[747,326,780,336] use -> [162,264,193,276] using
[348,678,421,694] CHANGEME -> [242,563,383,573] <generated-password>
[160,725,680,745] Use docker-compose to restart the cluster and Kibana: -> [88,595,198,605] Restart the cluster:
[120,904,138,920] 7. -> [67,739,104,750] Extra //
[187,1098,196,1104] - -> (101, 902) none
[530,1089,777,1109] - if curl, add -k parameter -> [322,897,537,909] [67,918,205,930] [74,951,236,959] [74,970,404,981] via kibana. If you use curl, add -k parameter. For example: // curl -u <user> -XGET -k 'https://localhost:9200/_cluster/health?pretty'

Problem details:
Only the lines from the one containing "[187,1098,196,1104] - -> (101, 902) none" to the end of the data should be printed, exactly as they stand.

Reply:
[187,1098,196,1104] - -> (101, 902) none
[530,1089,777,1109] - if curl, add -k parameter -> [322,897,537,909] [67,918,205,930] [74,951,236,959] [74,970,404,981] via kibana. If you use curl, add -k parameter. For example: // curl -u <user> -XGET -k 'https://localhost:9200/_cluster/health?pretty'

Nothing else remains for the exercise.